O cenário é a guerra Siro-Efraimita (cerca de 734 a.C.). O iníquo Rei Acaz de Judá estava nervoso por causa de Efraim (outro nome para o reino do norte, Israel) e Damasco (capital da Síria), que estavam a planear um ataque preventivo. Isaías entra em cena, oferecendo um sinal. Acaz duvida. Isaías enfurece-se com ele por causa da falta de fé mas depois providencia um sinal. Nasceria uma criança do sexo masculino. Antes que esta criança tivesse idade suficiente para saber "recusar o mal e escolher o bem", a Assíria desolaria tanto Samaria como Damasco (7:16). [Esta sub-profecia, de fato, cumpriu-se em 2 Reis 16:9; 17:5-6.] Depois, para punir Acaz, a própria Assíria junto com o Egito surgiriam como uma ameaça muito maior.

Pense nisto.

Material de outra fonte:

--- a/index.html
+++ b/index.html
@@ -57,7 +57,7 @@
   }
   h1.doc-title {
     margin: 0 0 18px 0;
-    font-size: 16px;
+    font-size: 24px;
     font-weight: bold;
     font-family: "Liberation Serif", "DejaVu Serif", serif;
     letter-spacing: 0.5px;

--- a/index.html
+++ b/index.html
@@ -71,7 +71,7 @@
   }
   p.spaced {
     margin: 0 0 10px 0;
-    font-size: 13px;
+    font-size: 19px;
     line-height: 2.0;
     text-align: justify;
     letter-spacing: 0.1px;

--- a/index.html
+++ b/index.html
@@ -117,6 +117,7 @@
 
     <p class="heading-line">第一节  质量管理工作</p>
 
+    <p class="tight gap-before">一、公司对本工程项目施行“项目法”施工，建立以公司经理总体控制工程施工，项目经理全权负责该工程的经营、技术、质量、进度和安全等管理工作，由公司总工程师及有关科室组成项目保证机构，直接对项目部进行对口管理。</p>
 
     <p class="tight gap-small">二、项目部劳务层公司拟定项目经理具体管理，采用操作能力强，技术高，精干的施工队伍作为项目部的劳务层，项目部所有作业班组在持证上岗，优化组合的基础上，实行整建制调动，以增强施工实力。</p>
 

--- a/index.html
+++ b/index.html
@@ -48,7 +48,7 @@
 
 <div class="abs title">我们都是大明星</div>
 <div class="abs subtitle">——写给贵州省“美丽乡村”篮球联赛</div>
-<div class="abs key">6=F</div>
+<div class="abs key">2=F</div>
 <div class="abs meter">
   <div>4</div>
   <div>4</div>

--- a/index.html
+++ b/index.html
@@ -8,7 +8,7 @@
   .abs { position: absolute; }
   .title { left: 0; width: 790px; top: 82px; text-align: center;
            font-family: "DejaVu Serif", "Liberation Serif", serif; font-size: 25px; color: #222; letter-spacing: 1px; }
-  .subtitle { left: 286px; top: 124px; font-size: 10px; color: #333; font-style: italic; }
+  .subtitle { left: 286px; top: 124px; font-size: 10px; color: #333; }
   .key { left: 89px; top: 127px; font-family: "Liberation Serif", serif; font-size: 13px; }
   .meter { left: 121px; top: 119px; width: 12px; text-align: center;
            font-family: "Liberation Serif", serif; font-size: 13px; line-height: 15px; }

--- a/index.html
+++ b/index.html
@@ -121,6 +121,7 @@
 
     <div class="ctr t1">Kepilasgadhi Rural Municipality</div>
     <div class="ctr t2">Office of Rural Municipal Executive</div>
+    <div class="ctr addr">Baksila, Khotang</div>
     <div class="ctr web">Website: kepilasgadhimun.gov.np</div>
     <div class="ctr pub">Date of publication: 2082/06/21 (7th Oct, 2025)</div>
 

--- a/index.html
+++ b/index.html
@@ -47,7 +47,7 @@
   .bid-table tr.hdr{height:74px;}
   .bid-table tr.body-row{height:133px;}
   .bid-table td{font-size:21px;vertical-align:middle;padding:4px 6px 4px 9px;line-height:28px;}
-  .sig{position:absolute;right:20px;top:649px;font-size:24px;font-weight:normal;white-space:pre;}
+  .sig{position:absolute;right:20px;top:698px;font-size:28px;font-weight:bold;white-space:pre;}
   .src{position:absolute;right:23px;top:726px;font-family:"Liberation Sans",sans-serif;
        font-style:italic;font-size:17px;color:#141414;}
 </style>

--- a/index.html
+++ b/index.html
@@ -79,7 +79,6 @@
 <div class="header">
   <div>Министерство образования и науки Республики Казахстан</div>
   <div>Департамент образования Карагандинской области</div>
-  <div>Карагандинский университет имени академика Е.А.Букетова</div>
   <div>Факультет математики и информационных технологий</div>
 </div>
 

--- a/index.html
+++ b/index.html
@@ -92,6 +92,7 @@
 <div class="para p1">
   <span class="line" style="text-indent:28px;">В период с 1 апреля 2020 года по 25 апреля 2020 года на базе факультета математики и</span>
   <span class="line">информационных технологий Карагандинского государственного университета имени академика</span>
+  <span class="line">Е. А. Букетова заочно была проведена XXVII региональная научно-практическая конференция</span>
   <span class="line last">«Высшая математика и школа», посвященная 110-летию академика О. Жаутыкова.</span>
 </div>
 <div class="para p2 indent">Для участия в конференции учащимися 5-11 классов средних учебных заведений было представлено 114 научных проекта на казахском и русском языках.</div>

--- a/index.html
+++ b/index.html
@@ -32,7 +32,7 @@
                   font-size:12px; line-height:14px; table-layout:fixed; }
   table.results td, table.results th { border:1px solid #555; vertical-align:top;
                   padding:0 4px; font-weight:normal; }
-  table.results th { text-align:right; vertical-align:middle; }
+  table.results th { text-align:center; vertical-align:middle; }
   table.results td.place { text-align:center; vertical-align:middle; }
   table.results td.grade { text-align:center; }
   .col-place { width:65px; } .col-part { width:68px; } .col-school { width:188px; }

Se Acaz estava preocupado com um ataque iminente de Samaria e Síria, que sentido tinha oferecer-lhe um sinal que não ocorreria senão sete séculos depois? Para Acaz isto não seria de modo nenhum um sinal. Além disso, se a criança Emanuel era Deus incarnado, como é que Isaías podia falar de um tempo em que Emanuel não sabia o suficiente para escolher o bem e rejeitar o mal? Que dizer da onisciência divina? Note também o paralelismo evidente entre os versículos 7:16 e 8:4. Aqui Isaías está a profetizar praticamente de forma idêntica sobre ambas as crianças. Quanto mais de perto olhamos para isto, mais difícil é negar que estes dois são o mesmo. Dificilmente se pode recriminar os evangélicos por verem um significado especial no nome Immanu'el, hebraico para "Deus Está Conosco", mas esse tipo de linguagem e imaginário eram o pão nosso de cada dia no mundo da velha nomenclatura judaica, onde praticamente todos os nomes próprios pareciam um lembrete da presença de Deus. Assim, temos Isaías, que significa "Ajuda de Deus"; Miguel, que significa "Semelhante a Deus"; Israel, que significa "Lutando contra Deus"; Eliú, que significa "Ele é o meu Deus"; Adonias, que significa "Senhor Javé"; e muitos outros.

Ainda assim, alguns apologistas tentam resgatar a sua exegese favorita igualando tanto Emanuel como Jesus com a criança mencionada um pouco adiante no capítulo 9 de Isaías: "Um menino nos nasceu [...]". É tentador. Essa seção, embora obscura, é de fato uma das passagens mais poderosas e poéticas do Velho Testamento. Pode muito bem ser uma profecia messiânica antiga (gosto de pensar que é), mas seja dito em defesa da verdade que a maioria dos peritos judeus (que é suposto sabem mais do que os evangélicos) insistem que essa é uma ode louvando Ezequias, o filho justo de Acaz (2 Crônicas 29), que subiu ao trono em 720 a.C. e centralizou a adoração de Jeová em Jerusalém. Os vários títulos que lhe são atribuídos, como "Príncipe da Paz" e "Pai Eterno", aparentemente eram títulos honoríficos usados pelos judeus da antigüidade para se referirem aos reis da sua preferência. (Encontramos o mesmo tipo de elogios nos hinos egípcios ao faraó e nos encômios reais da Babilônia.) Os peritos em hebreu também nos lembram, gentilmente, que os verbos hebraicos chave em Isaías 9:6 estão no passado.

Um ponto discutível. Devido às razões apresentadas acima, não podemos usar a criança em Isaías 9:6 como uma ponte ligando Emanuel a Jesus. No que diz respeito às profecias do Velho Testamento sobre o Messias cristão, esta, tal como muitas outras, tem sido sobrestimada.